The surest sign that intelligent life exists out there is that none of it has tried to contact us.


----------



## AoCAdam (Apr 21, 2009)

I find it alot less probable that we are the only forms of life in the entire universe. Space is infinite and there is no way there isn't some other form of life around. I can go by belief I don't know if I would really want proof though.


----------



## arnisador (Apr 21, 2009)

I'm ready! Bring on the aliens!


----------



## grydth (Apr 21, 2009)

Sheesh! There's at 12 million of 'em already in the country! How many more do you want?


----------



## arnisador (Apr 21, 2009)

Just one with point ears and antennae, please!


----------



## grydth (Apr 21, 2009)

Check "The Study", then.........


----------



## dnovice (Apr 21, 2009)

yes man is not alone in the universe.

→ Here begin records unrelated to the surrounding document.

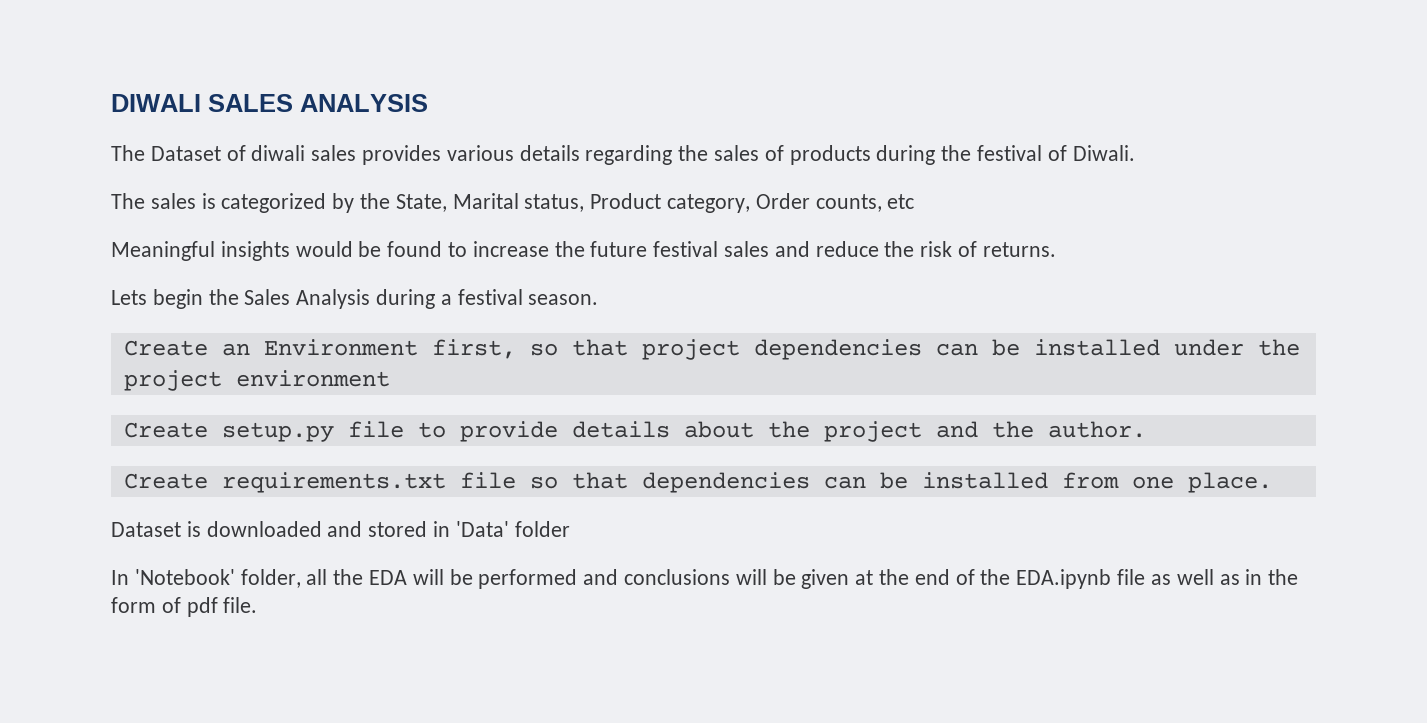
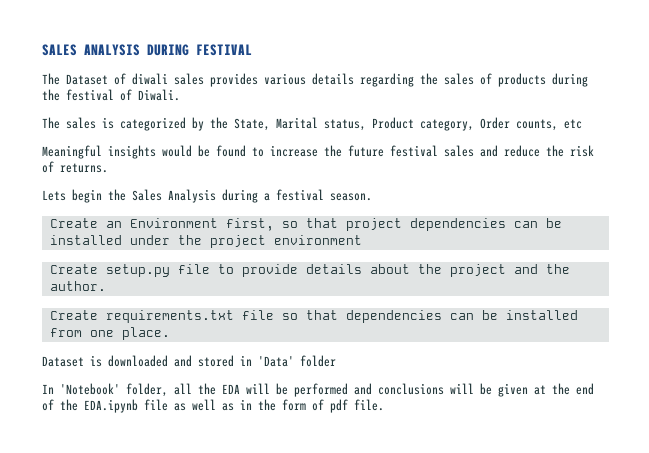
- DIWALI SALES ANALYSIS
+ SALES ANALYSIS DURING FESTIVAL

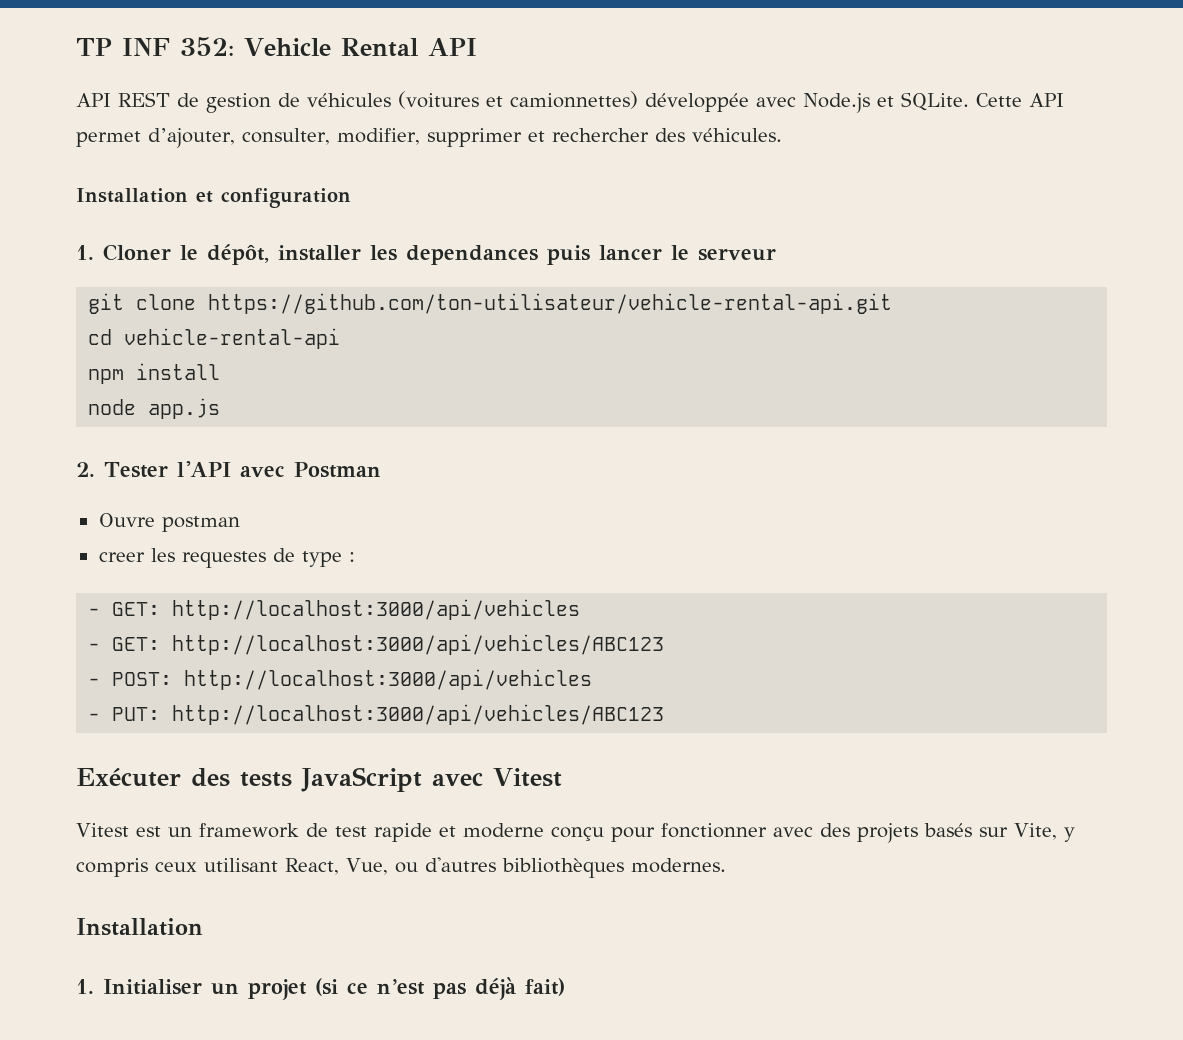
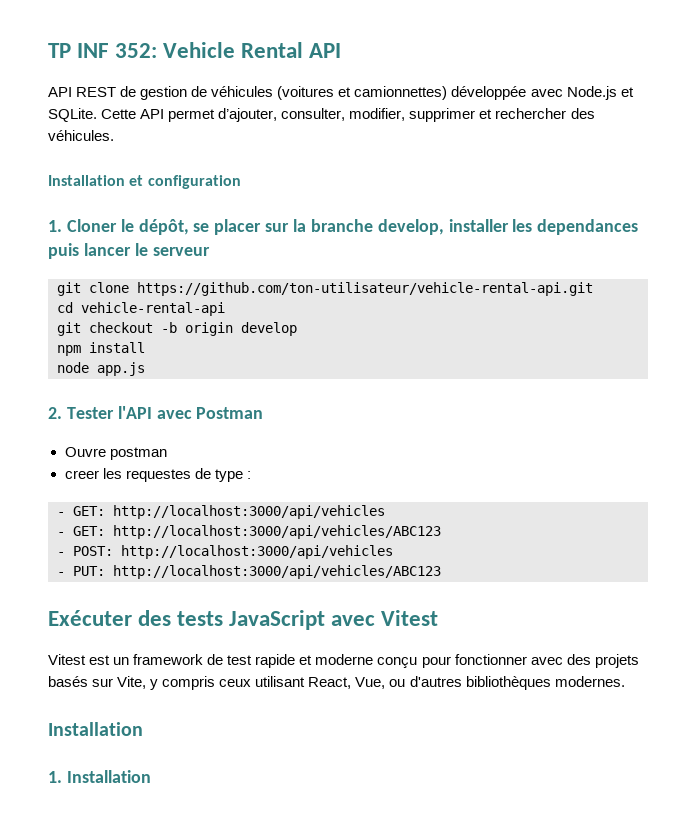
- 1. Cloner le dépôt, installer les dependances puis lancer le serveur
+ 1. Cloner le dépôt, se placer sur la branche develop, installer les dependances puis lancer le serveur
+ git checkout -b origin develop
- 1. Initialiser un projet (si ce n’est pas déjà fait)
+ 1. Installation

I'm here too. :mst:


----------



## Bill Mattocks (Apr 21, 2009)

arnisador said:


> I'm ready! Bring on the aliens!



We are the aliens.  I say bring on the nubiles.  But if you're not a Stranglers fan, you didn't get that.

Or...



> Mr. Spaceman - The Byrds
> 
> Woke up this morning with light in my eyes
> And then realized it was still dark outside
> ...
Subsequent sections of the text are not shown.